The Wounded Healer's Dilemma: Leading When You're Running on Empty

WJ de Kock, ThD
Professor of Practical Theology | Educational Consultant, Partners in Ministry

8—minute read 

It is the Tuesday after Easter, and you have just experienced the pastoral equivalent of grand final week.

You prepared for months. You delivered. The place was full, the music swelled, people made personal commitments to Christ, and for one shining moment on Sunday morning you felt it, the thing you got into ministry for in the first place. Resurrection was not just a doctrine you were defending. It was a room full of people leaning into something real and ancient and alive.

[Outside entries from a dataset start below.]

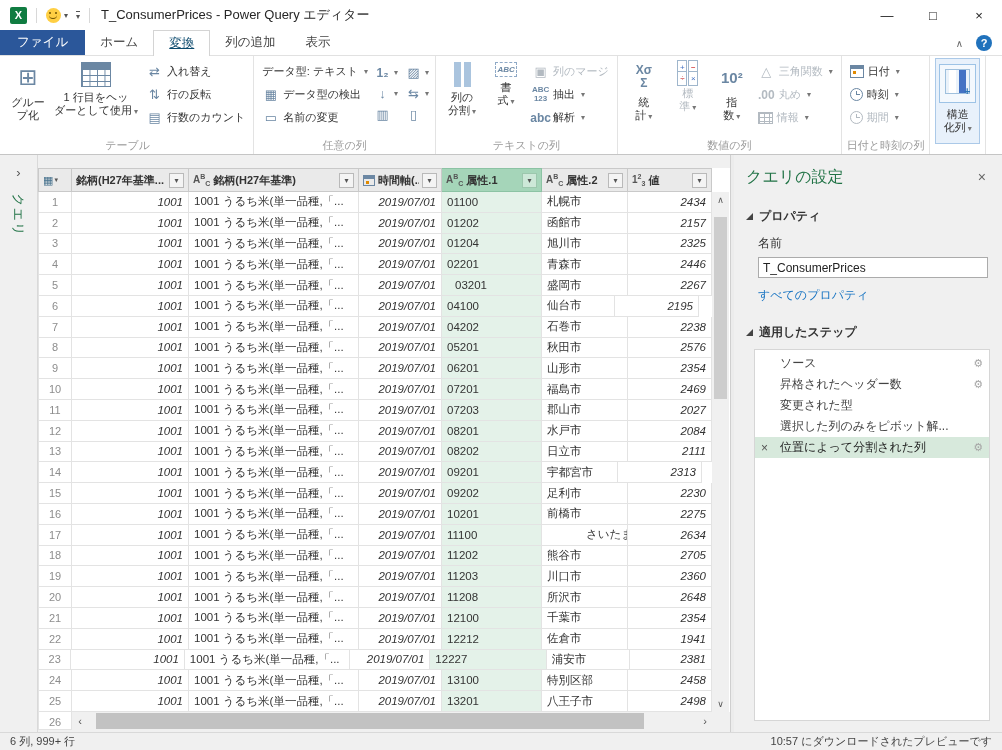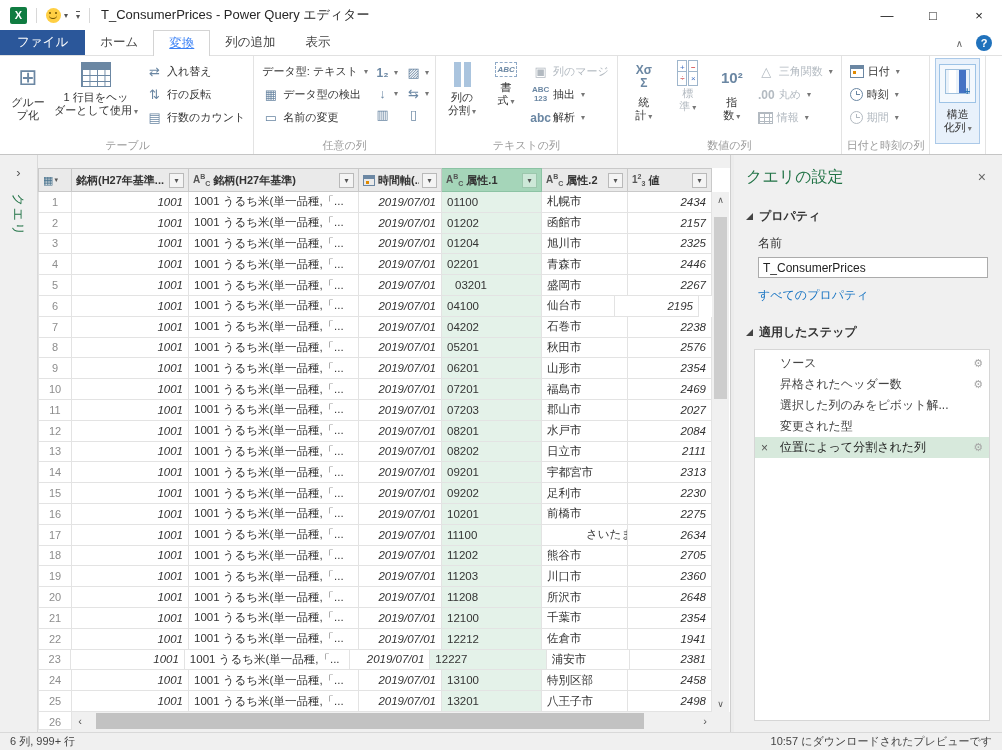"変換" .tab-active { color: #3b82f6 -> #0c4a6e }
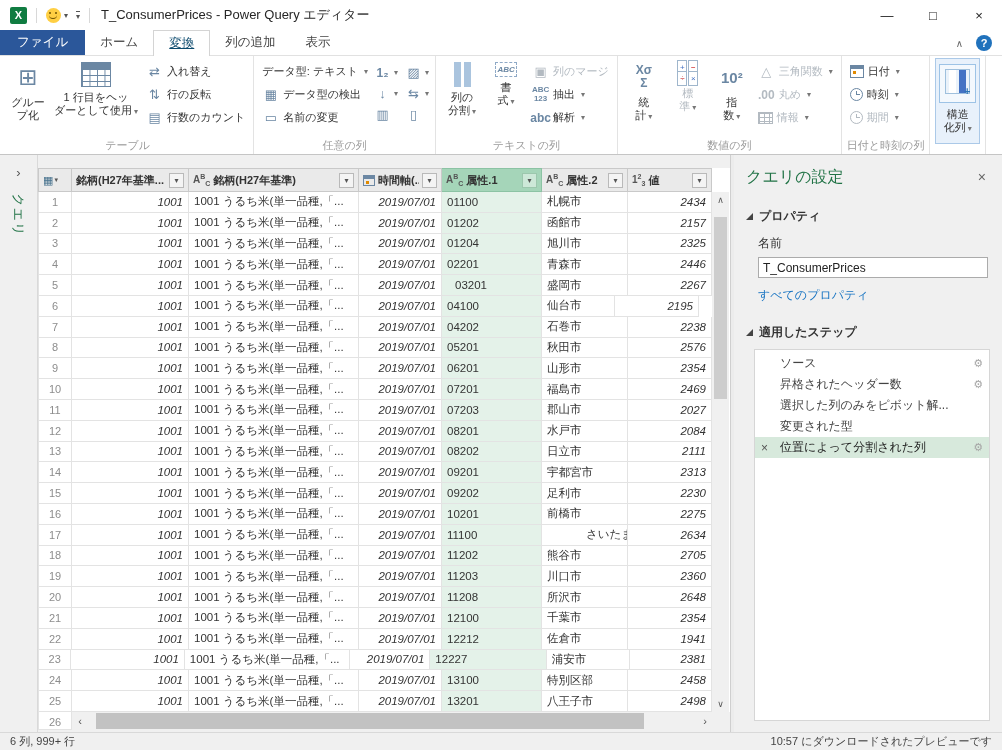"選択した列のみをピボット解..." div.step { order: before "変更された型" -> after "変更された型" }
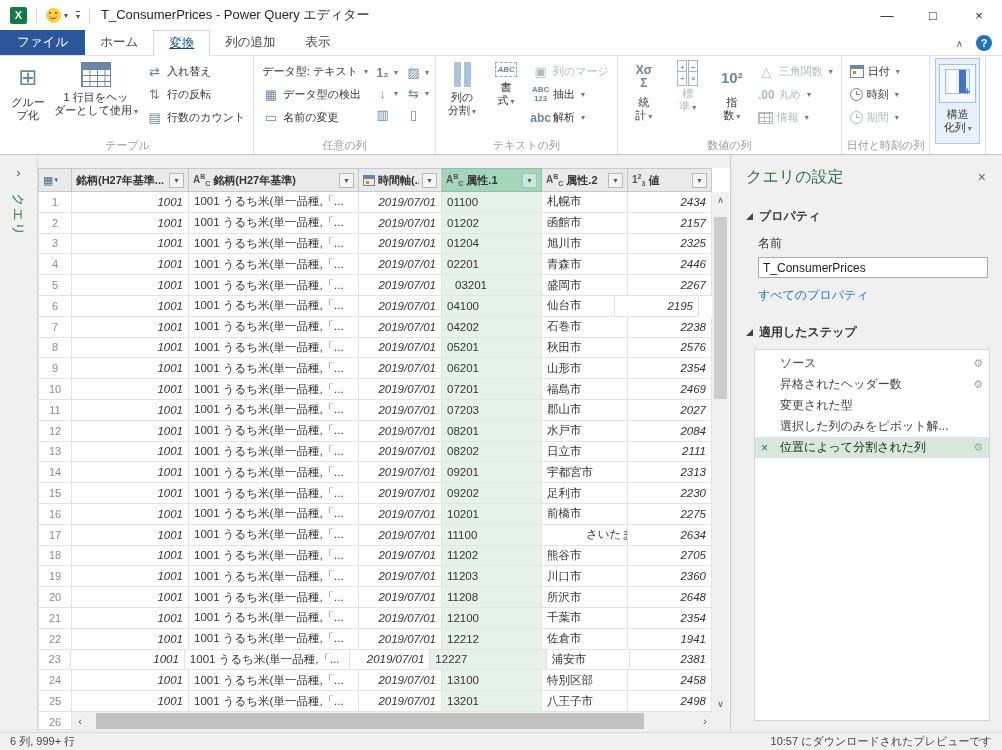"宇都宮市" div.td { width: 86px -> 76px }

And then Monday happened. And now it is Tuesday.

The lilies are browning at the edges. The "He Is Risen" banner is still up because nobody has got around to taking it down, and that feels, if you are honest, like a fairly accurate metaphor for your interior state. The adrenaline that carried you through Holy Week has quietly packed its bags and left. The extra services, the pastoral visits, the sermon rehearsed at 11 p.m. on Saturday with a throat that was already giving out, all of it spent, all of it gone. What remains is you, a cup of tea, and a particular tiredness that is not quite physical and not quite spiritual but occupies the uneasy space between them like an uninvited guest who has somehow found the spare key.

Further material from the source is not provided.